*TASK DIRECTIONS:* Would you copy out the following entries exactly, without any of the pictures?

*SOURCE RECORDS:*
==================================================

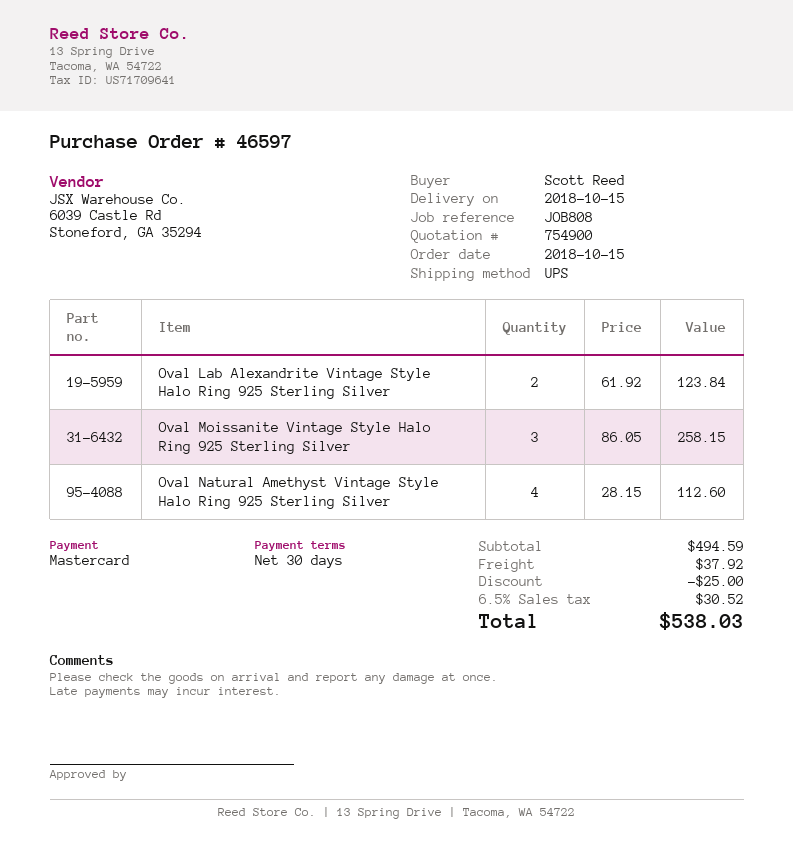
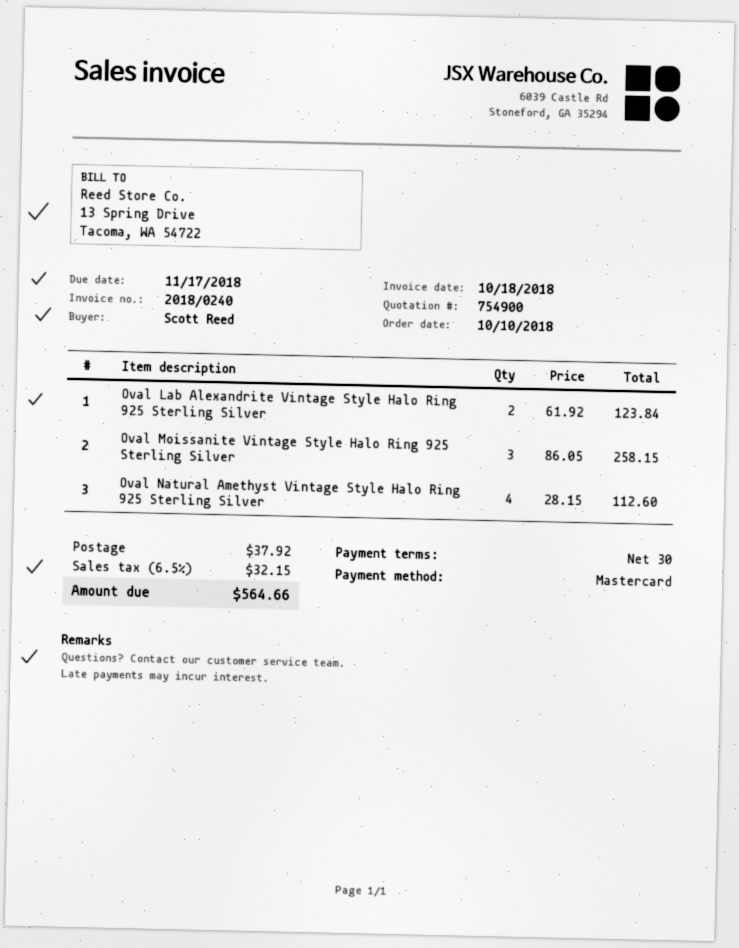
order date: 2018-10-15 -> 2018-10-10
discount: 25.00 -> none
tax: 6.5% = 30.52 -> 6.5% = 32.15
total: 538.03 -> 564.66

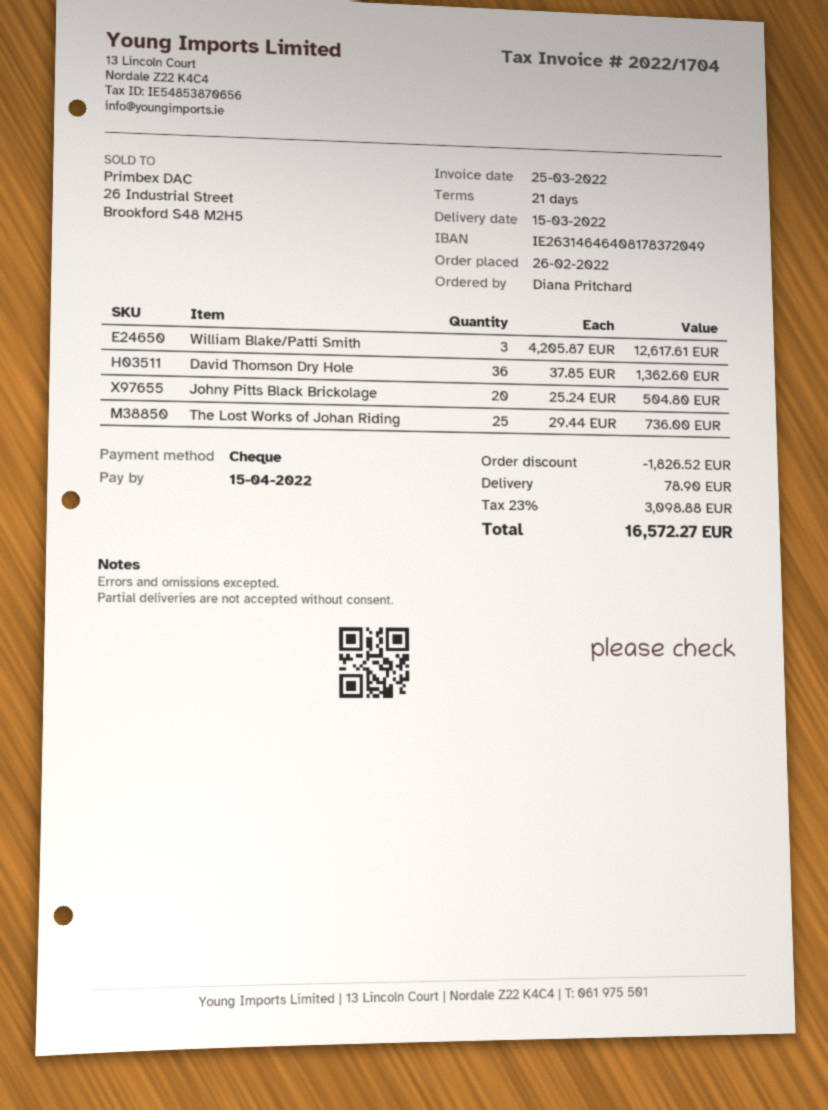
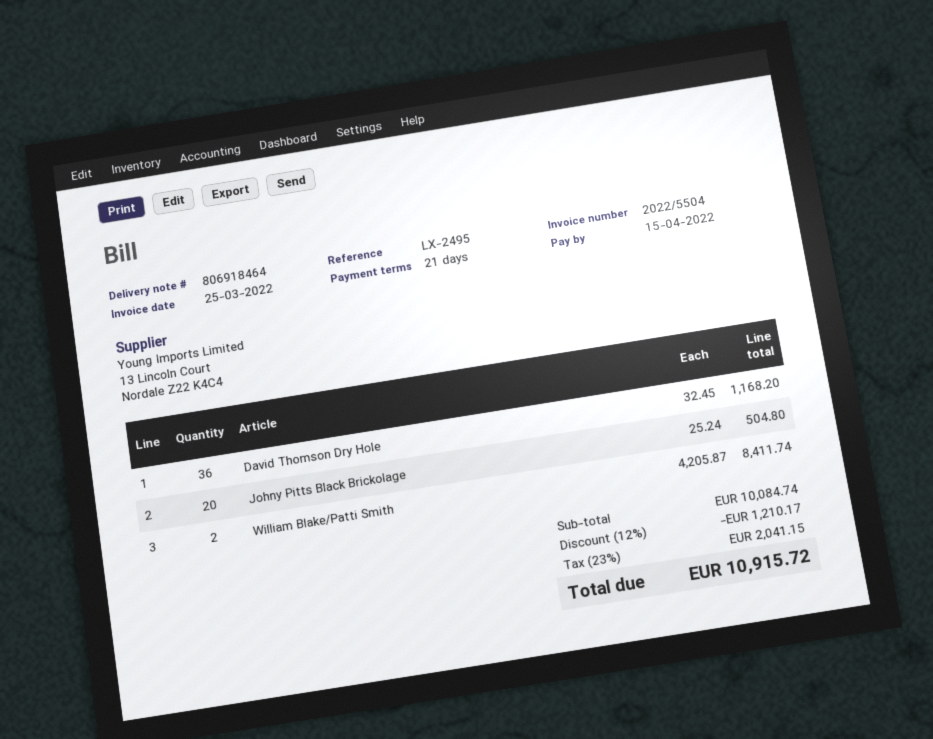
invoice number: 2022/1704 -> 2022/5504
William Blake/Patti Smith: 3 x 4205.87 = 12617.61 -> 2 x 4205.87 = 8411.74
David Thomson Dry Hole: 36 x 37.85 = 1362.60 -> 36 x 32.45 = 1168.20
The Lost Works of Johan Riding: 25 x 29.44 = 736.00 -> none
discount: 1826.52 -> 1210.17
shipping: 78.90 -> none
tax: 23% = 3098.88 -> 23% = 2041.15
total: 16572.27 -> 10915.72

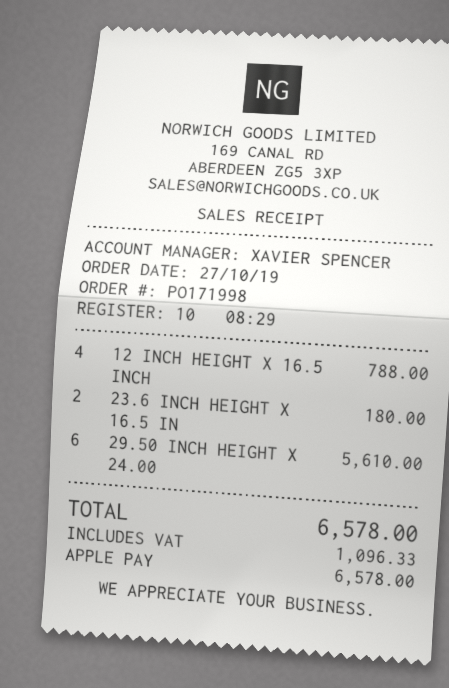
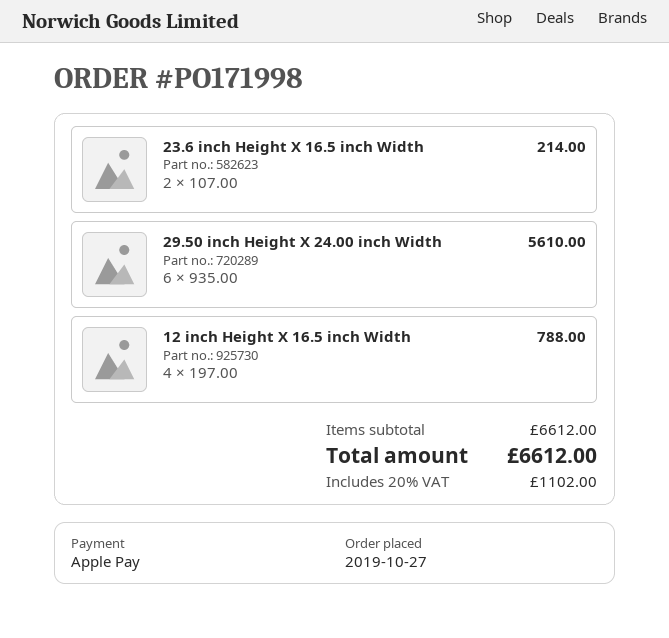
23.6 INCH HEIGHT X 16.5 IN: 2 for 180.00 -> 2 for 214.00
tax: 1096.33 -> 1102.00
total: 6578.00 -> 6612.00

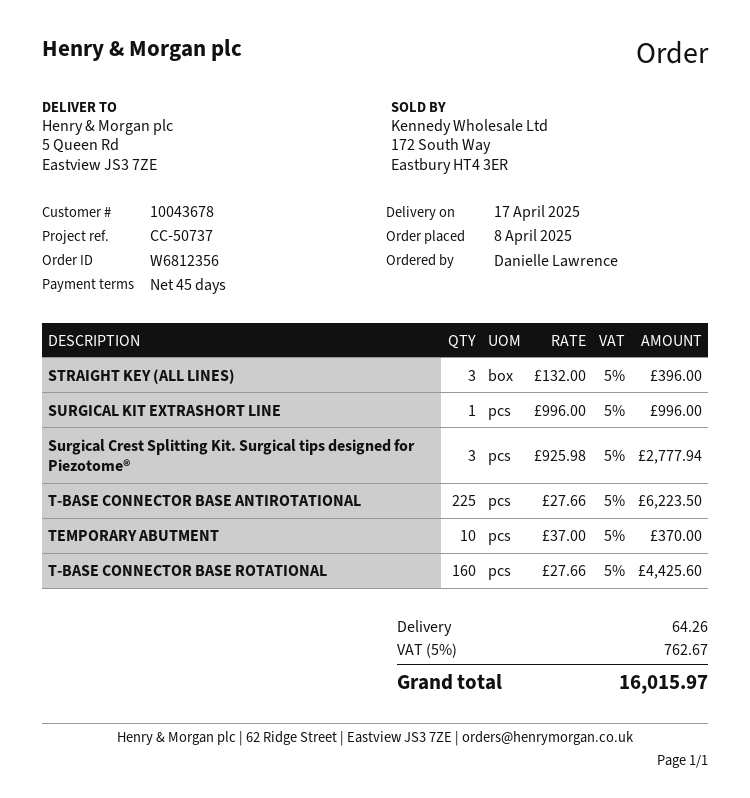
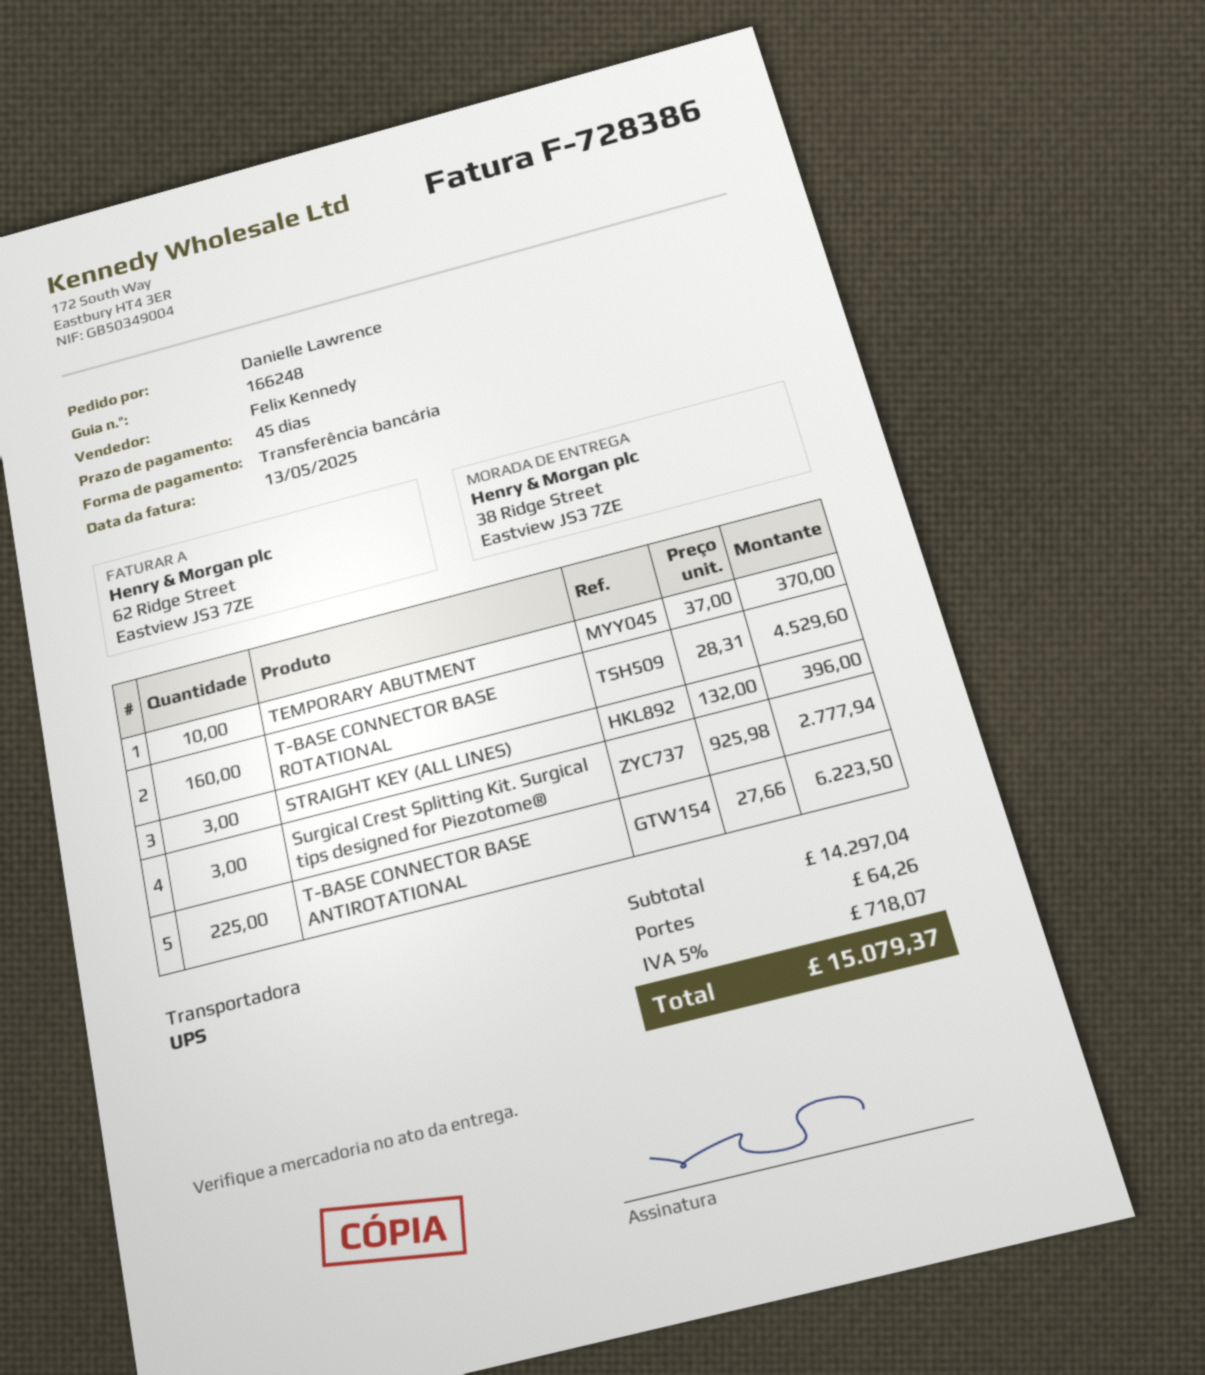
ship to: 5 Queen Rd, Eastview JS3 7ZE -> 38 Ridge Street, Eastview JS3 7ZE
SURGICAL KIT EXTRASHORT LINE: 1 x 996.00 = 996.00 -> none
T-BASE CONNECTOR BASE ROTATIONAL: 160 x 27.66 = 4425.60 -> 160 x 28.31 = 4529.60
tax: 5% = 762.67 -> 5% = 718.07
total: 16015.97 -> 15079.37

==================================================

*RESPONSE AREA:*
order date: 2018-10-15 -> 2018-10-10
discount: 25.00 -> none
tax: 6.5% = 30.52 -> 6.5% = 32.15
total: 538.03 -> 564.66

invoice number: 2022/1704 -> 2022/5504
William Blake/Patti Smith: 3 x 4205.87 = 12617.61 -> 2 x 4205.87 = 8411.74
David Thomson Dry Hole: 36 x 37.85 = 1362.60 -> 36 x 32.45 = 1168.20
The Lost Works of Johan Riding: 25 x 29.44 = 736.00 -> none
discount: 1826.52 -> 1210.17
shipping: 78.90 -> none
tax: 23% = 3098.88 -> 23% = 2041.15
total: 16572.27 -> 10915.72

23.6 INCH HEIGHT X 16.5 IN: 2 for 180.00 -> 2 for 214.00
tax: 1096.33 -> 1102.00
total: 6578.00 -> 6612.00

ship to: 5 Queen Rd, Eastview JS3 7ZE -> 38 Ridge Street, Eastview JS3 7ZE
SURGICAL KIT EXTRASHORT LINE: 1 x 996.00 = 996.00 -> none
T-BASE CONNECTOR BASE ROTATIONAL: 160 x 27.66 = 4425.60 -> 160 x 28.31 = 4529.60
tax: 5% = 762.67 -> 5% = 718.07
total: 16015.97 -> 15079.37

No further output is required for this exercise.